Ask your parents if you can put a lock on your door so that your brother's friends can't get in at all?


----------



## _jake_ (Jul 3, 2008)

Ssthisto said:


> Put it into a locking vivarium? Put it into a cupboard that locks?
> 
> Ask your parents if you can put a lock on your door so that your brother's friends can't get in at all?


 
Tried, i share bedroom with my younger brother and it wouldn't be fair


----------



## bampoisongirl (Mar 28, 2008)

i would beat the little :censor: til he cried blood


----------



## _jake_ (Jul 3, 2008)

bampoisongirl said:


> i would beat the little :censor: til he cried blood


My brother is apparently 'hard' lol, and basically well he'd kill me


----------



## dave28 (Jun 19, 2008)

only way i can think is you need 2 small screws that just fit through the upper glass runner from the inside of viv but do not show on the outside or poke through the outside be very careful making 2 holes in the plastic glass runner and also that the screws wont stop the usual sliding opening and closing the glass, but will cut the 2or 3mm gap that allows you to lift the glass panes out which will stop him being able to do that and a lock on it aswell he hasnt got a chance in hell, as you have the keys and also only you know about the 2 secret screws on the inside of viv in upper glass runner to stop the glass being lifted out, and when you yourself do need to remove the glass to clean or what ever all you do is remove the 2 screws. he would have to smash the glass or demolish the viv to get in it, or physicly undo all the screws on outside when it was first built.


----------



## _jake_ (Jul 3, 2008)

dave28 said:


> only way i can think is you need 2 small screws that just fit through the upper glass runner from the inside of viv but do not show on the outside or poke through the outside be very careful making 2 holes in the plastic glass runner and also that the screws wont stop the usual sliding opening and closing the glass, but will cut the 2or 3mm gap that allows you to lift the glass panes out which will stop him being able to do that and a lock on it aswell he hasnt got a chance in hell, as you have the keys and also only you know about the 2 secret screws on the inside of viv in upper glass runner to stop the glass being lifted out, and when you yourself do need to remove the glass to clean or what ever all you do is remove the 2 screws. he would have to smash the glass or demolish the viv to get in it, or physicly undo all the screws on outside when it was first built.


 
Umm thanks:whistling2:


----------



## spider_mad (Mar 8, 2007)

jakeelvin123 said:


> Well i've been thinking about that, my leo's is a wooden with glass sliding doors and you can get ones for them anywere, but, my AGTF enclouser is like this:
> 
> http://www.dkimages.com/discover/previews/743/98557.JPG
> 
> How can i get a lock for that?.


get an exo terra viv for your tree frog they are great for frogs as hold humidity well and has the option of putting a padlock on. As said before your brother and his mate need a good ass kicking


----------



## mangotango (Jul 7, 2008)

Slap him in the adams apple and his mate the lil :censor: will hit the floor like a sack of :censor:. Or just bend there fingers bkward whilst pulling the hand towards you that way you can threaten to break there fingers if they touch your pets again.


----------



## dracco (May 17, 2008)

what is your parents saying about this as I know if it was any my kids friends they wouldnt be allowed back in as they shouldnt be touching your pets :bash:


----------



## Sirvincent (Jul 16, 2008)

my viv has the two runners on the top and bottom, same as usual. But then there are runners on the vertical sides as well. Then I have a typical viv lock on the middle of the glass. This means you have to unlock the viv lock to remove the glass, because if you tried to lift out the glass, as he's doing, ( I assume ) it would just move up and down. There's not enough room to remove the glass because the edge of it is held in by the vertical runners.

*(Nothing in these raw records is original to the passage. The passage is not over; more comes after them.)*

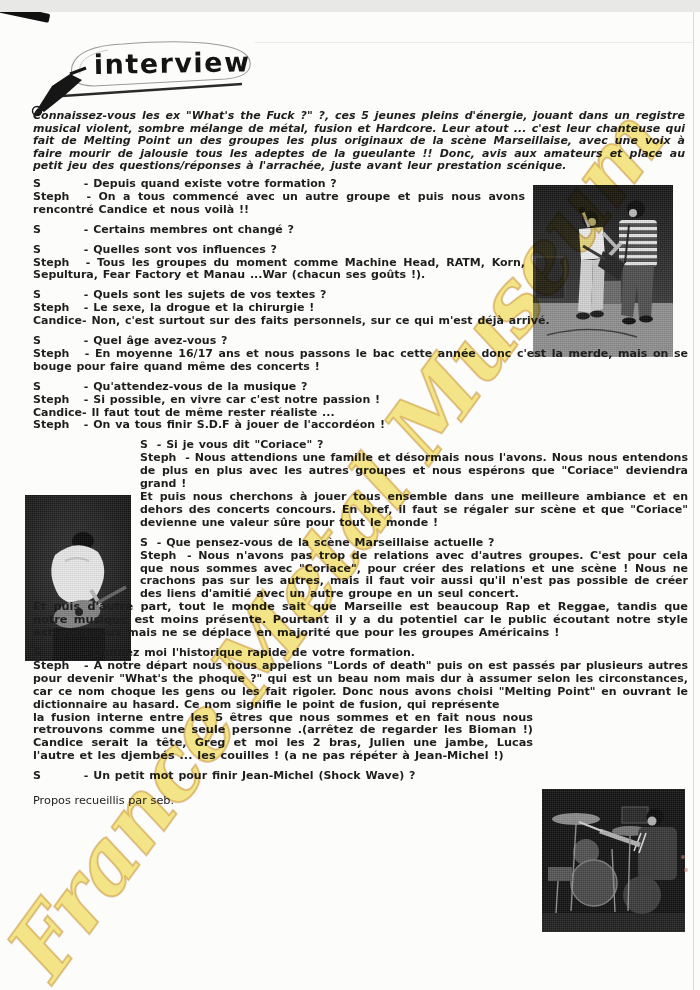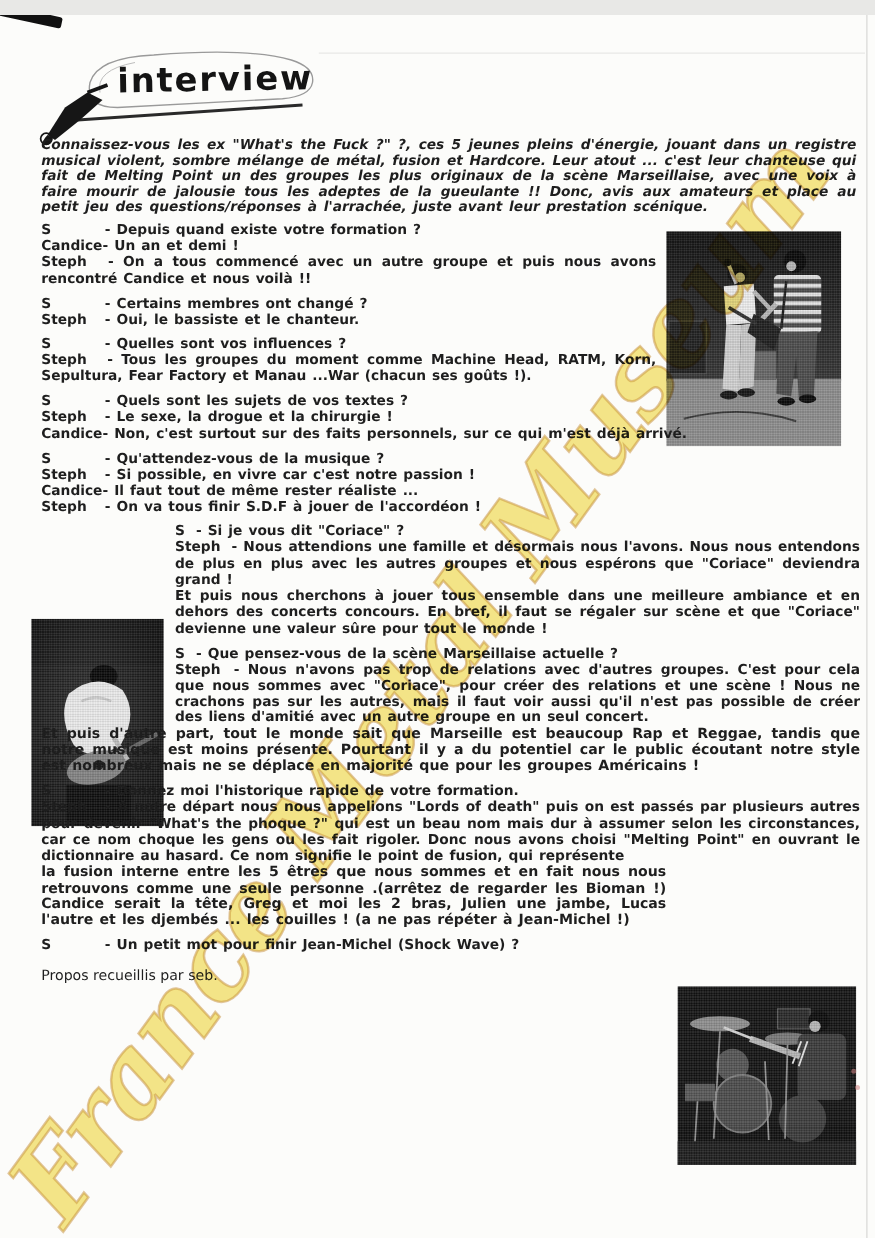"Candice- Un an et demi" p.dline { html: <p><span>Candice-</span> <span>Un an et demi !</span></p> -> none }
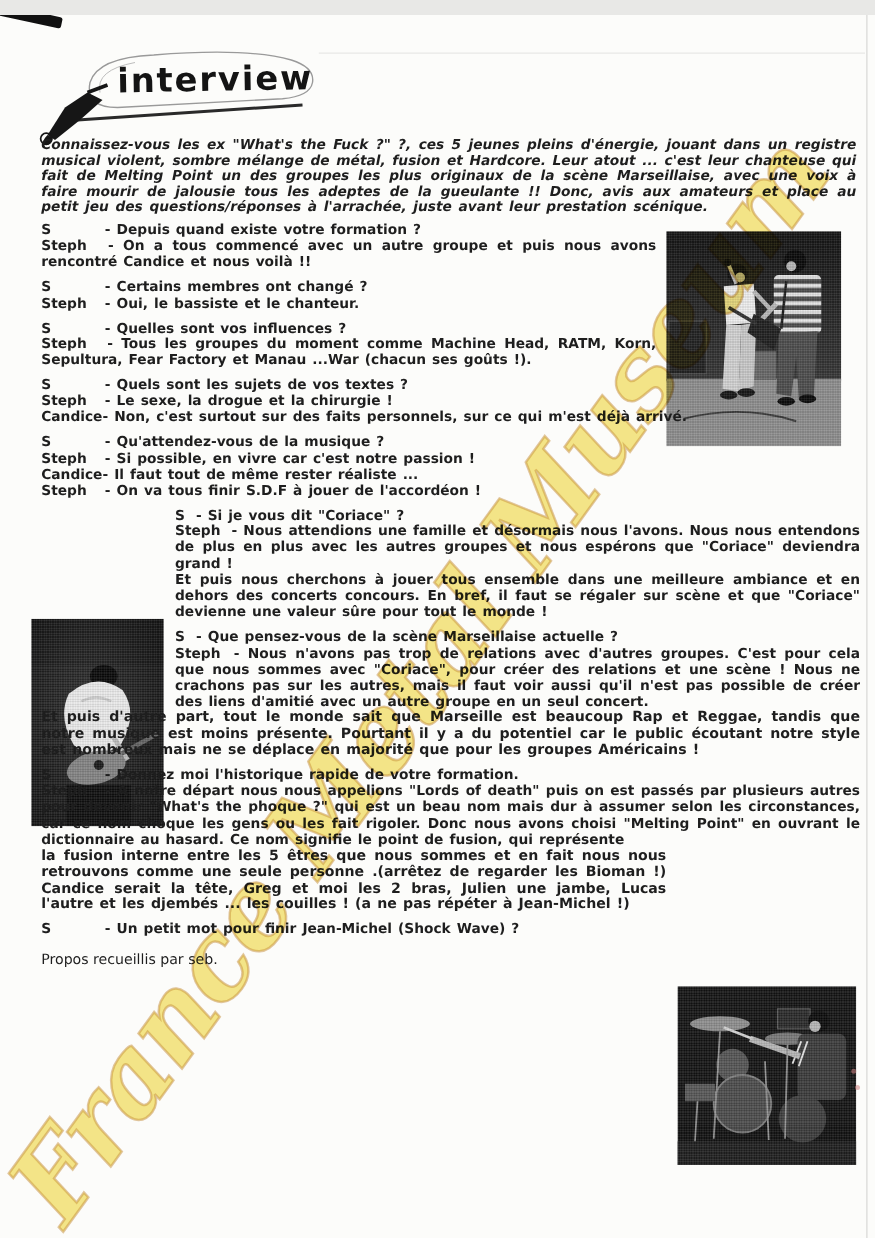"Steph - Oui, le bassiste" p.dline { html: <p><span>Steph</span> <span>- Oui, le bassiste et le chanteur.</span></p> -> none }
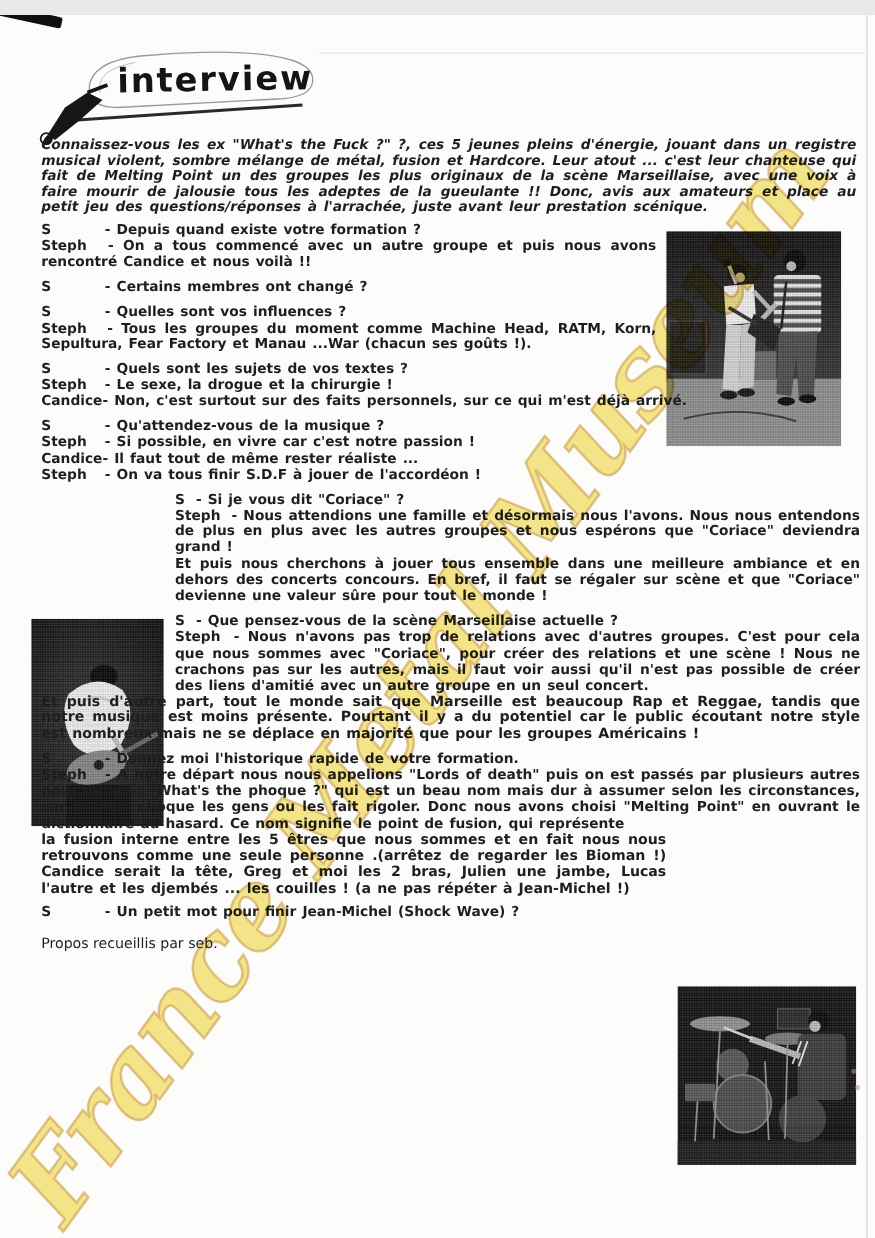"S - Quel âge avez-vous" div.qa-block { html: none -> <div> <p><span>S</span> <span>- Quel âge avez-vous ?</span></p> <p><span>Steph</span> <span>- En moyenne 16/17 ans et nous passons le bac cette année donc c'est la merde, mais on se bouge pour faire quand même des concerts !</span></p> </div> }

Hope that's clear :blush: I was beginning to confuse myself a little there.

Basically stick some runners on the sides and it should solve the problem


----------



## pixieboy (Feb 23, 2008)

Make sure your parent/s know what him and his mates are doing, I think they are the ones who need to sort this out rather than prevoking your brother into doing it again.
Let us know how it goes.


----------



## Crownan (Jan 6, 2007)

OMG. If I caught anyone I hadnt given prior consent to, touching any of my stuff they'd be out cold before they even hit the floor, then they wouldnt notice the rest of the beating until they'd woken up.

Grrr.


----------



## Declan123 (Dec 29, 2007)

Crownan said:


> OMG. If I caught anyone I hadnt given prior consent to, touching any of my stuff they'd be out cold before they even hit the floor, then they wouldnt notice the rest of the beating until they'd woken up.
> 
> Grrr.


*Goes and touches Crownan's stuff*

lol


----------



## Meko (Apr 29, 2007)

replace your AGTF with a king cobra and you're laughing.


----------



## Declan123 (Dec 29, 2007)

Meko said:


> replace your AGTF with a king cobra and you're laughing.


Yeah i would be... it would attract me more im afraid lol


----------



## Meko (Apr 29, 2007)

but it'd bite you and you'd die and wouldn't be able to go in the tank any more.


----------



## Hamish (Jun 17, 2007)

doesnt matter how hard you brother is when he is asleep.....:bash:

if i caught anyone doing something intentional to any of my animals that would have a negative effect then that person would receive, well to be quite frank as i am writing this and thinking about it i have no idea if i could stop myself from killing the person:2thumb:


----------



## weelad (Jul 25, 2006)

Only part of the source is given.